* [Goal of the exercise]: Word for word, copy the line containing "padding:1px 6px; white-space:nowrap;" and every line after it in the records below, leaving pictures out.

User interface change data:
◇ ◇ ◇ ◇ ◇ ◇ ◇
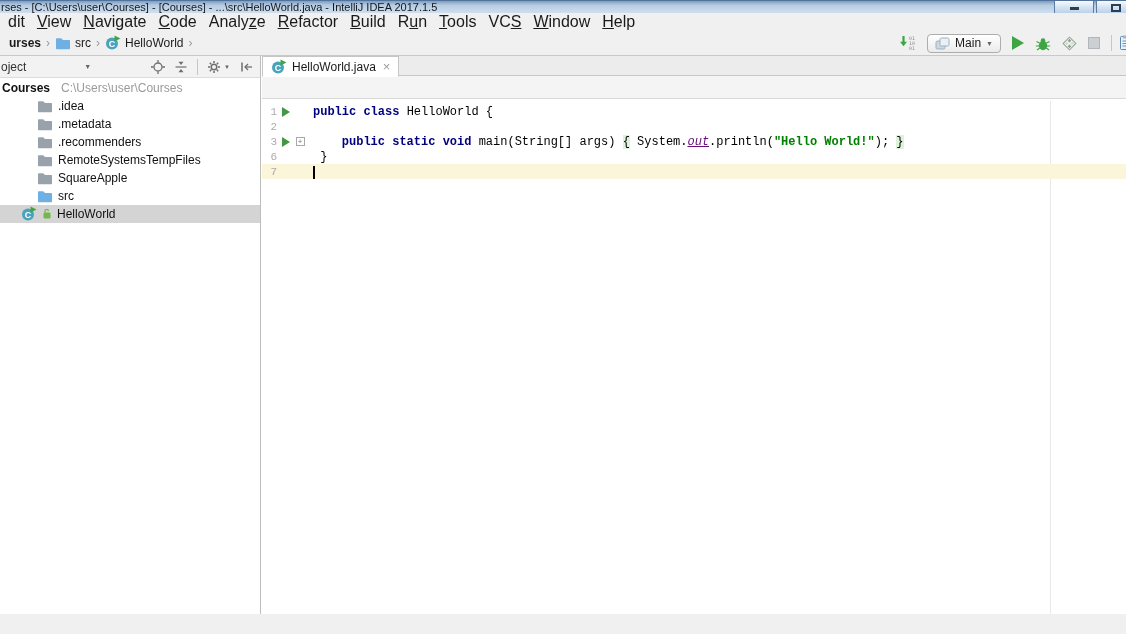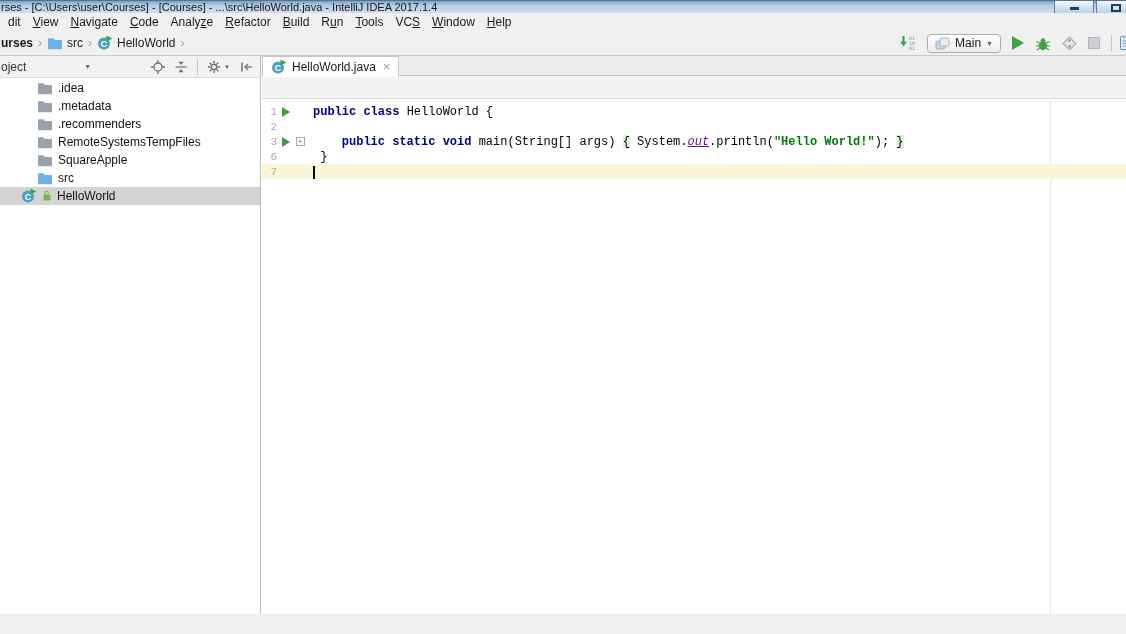--- a/index.html
+++ b/index.html
@@ -95,7 +95,7 @@
 <div class="window">
 
   <div class="titlebar">
-    <span class="title-text">rses - [C:\Users\user\Courses] - [Courses] - ...\src\HelloWorld.java - IntelliJ IDEA 2017.1.4</span>
+    <span class="title-text">rses - [C:\Users\user\Courses] - [Courses] - ...\src\HelloWorld.java - IntelliJ IDEA 2017.1.5</span>
     <div class="win-buttons">
       <div class="win-btn">
           <div class="glyph-min"></div>

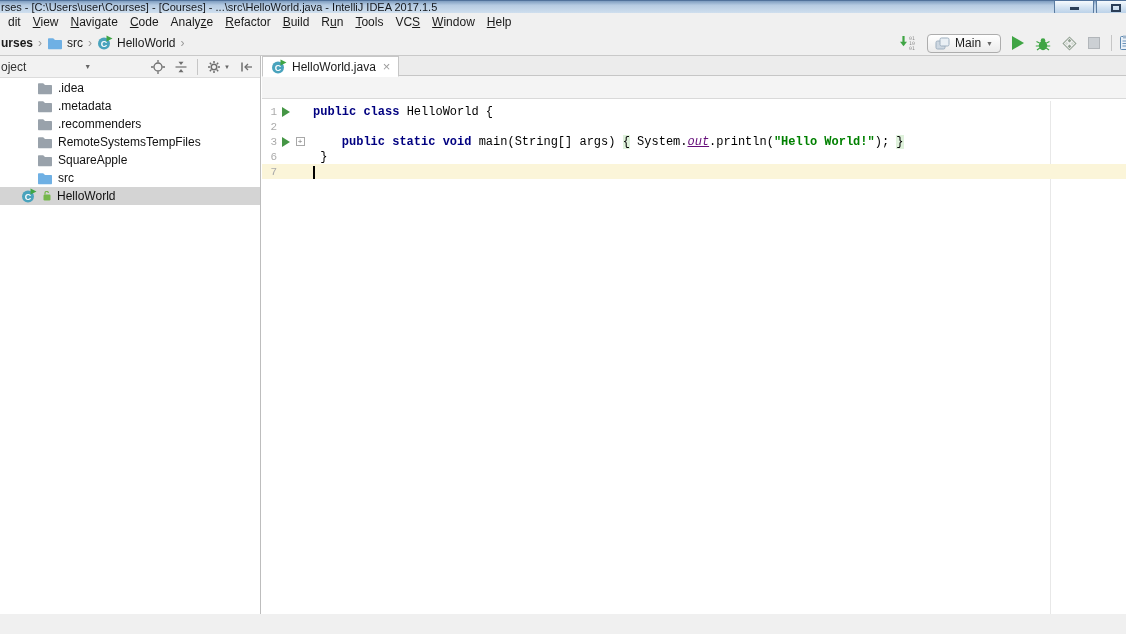--- a/index.html
+++ b/index.html
@@ -18,7 +18,7 @@
 
   
   .menubar { position:absolute; top:13px; left:0; right:0; height:18px; display:flex; align-items:center;
-    padding-left:2px; font-size:12px; color:#1a1a1a; background:#f0f0f0; }
+    padding-left:2px; font-size:16px; color:#1a1a1a; background:#f0f0f0; }
   .menu-item { padding:1px 6px; white-space:nowrap; }
   .mn { text-decoration:underline; }
 

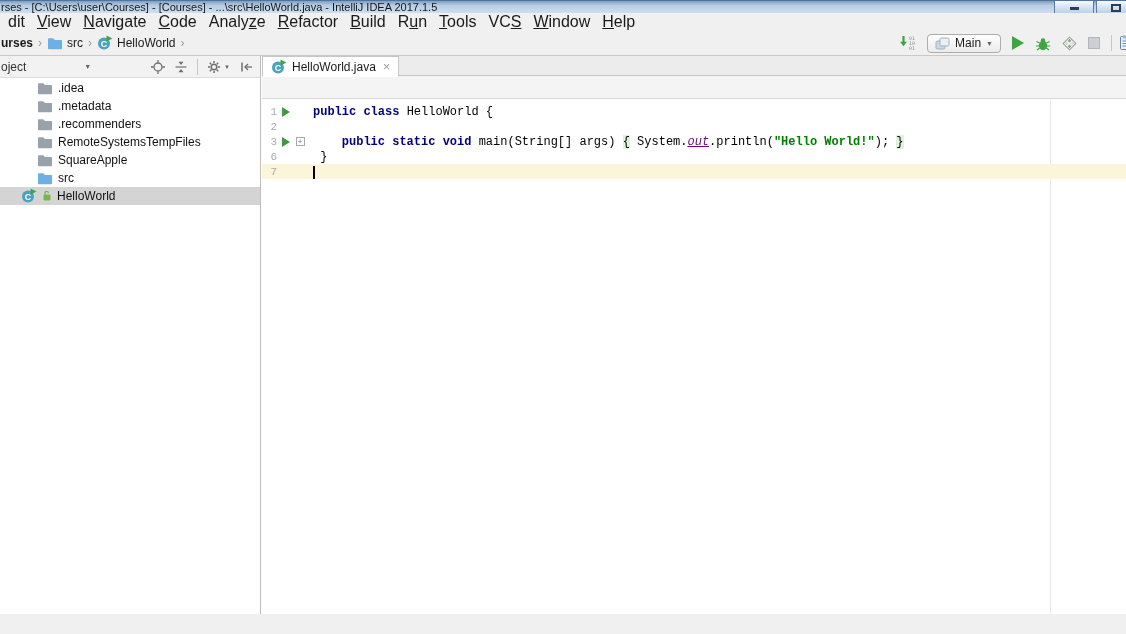--- a/index.html
+++ b/index.html
@@ -25,7 +25,7 @@
   
   .navbar { position:absolute; top:31px; left:0; right:0; height:25px; background:#f0f0f0;
     border-bottom:1px solid #c9c9c9; display:flex; align-items:center; }
-  .crumbs { display:flex; align-items:center; padding-left:1px; font-size:12px; color:#1a1a1a; }
+  .crumbs { display:flex; align-items:center; padding-left:9px; font-size:12px; color:#1a1a1a; }
   .crumb { display:flex; align-items:center; gap:4px; }
   .crumb.first { font-weight:bold; }
   .chev { color:#9a9a9a; font-size:12px; margin:0 5px; }

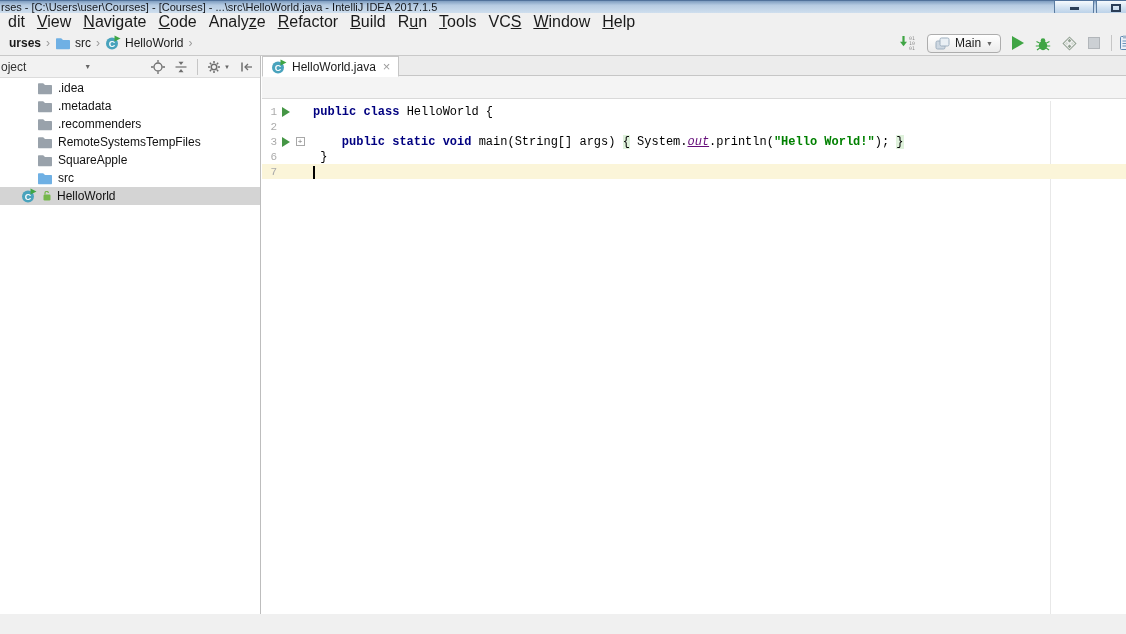--- a/index.html
+++ b/index.html
@@ -237,6 +237,10 @@
         </div>
       </div>
       <div class="tree" id="tree">
+          <div class="tree-row ind-0">
+            <span class="tree-label bold">Courses</span>
+            <span class="tree-sub">C:\Users\user\Courses</span>
+          </div>
           <div class="tree-row ind-1">
             <span>
               <svg width="16" height="14" viewBox="0 0 16 14">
◇ ◇ ◇ ◇ ◇ ◇ ◇
* [Solution for this exercise]:
   .menu-item { padding:1px 6px; white-space:nowrap; }
   .mn { text-decoration:underline; }
 

--- a/index.html
+++ b/index.html
@@ -25,7 +25,7 @@
   
   .navbar { position:absolute; top:31px; left:0; right:0; height:25px; background:#f0f0f0;
     border-bottom:1px solid #c9c9c9; display:flex; align-items:center; }
-  .crumbs { display:flex; align-items:center; padding-left:1px; font-size:12px; color:#1a1a1a; }
+  .crumbs { display:flex; align-items:center; padding-left:9px; font-size:12px; color:#1a1a1a; }
   .crumb { display:flex; align-items:center; gap:4px; }
   .crumb.first { font-weight:bold; }
   .chev { color:#9a9a9a; font-size:12px; margin:0 5px; }

--- a/index.html
+++ b/index.html
@@ -237,6 +237,10 @@
         </div>
       </div>
       <div class="tree" id="tree">
+          <div class="tree-row ind-0">
+            <span class="tree-label bold">Courses</span>
+            <span class="tree-sub">C:\Users\user\Courses</span>
+          </div>
           <div class="tree-row ind-1">
             <span>
               <svg width="16" height="14" viewBox="0 0 16 14">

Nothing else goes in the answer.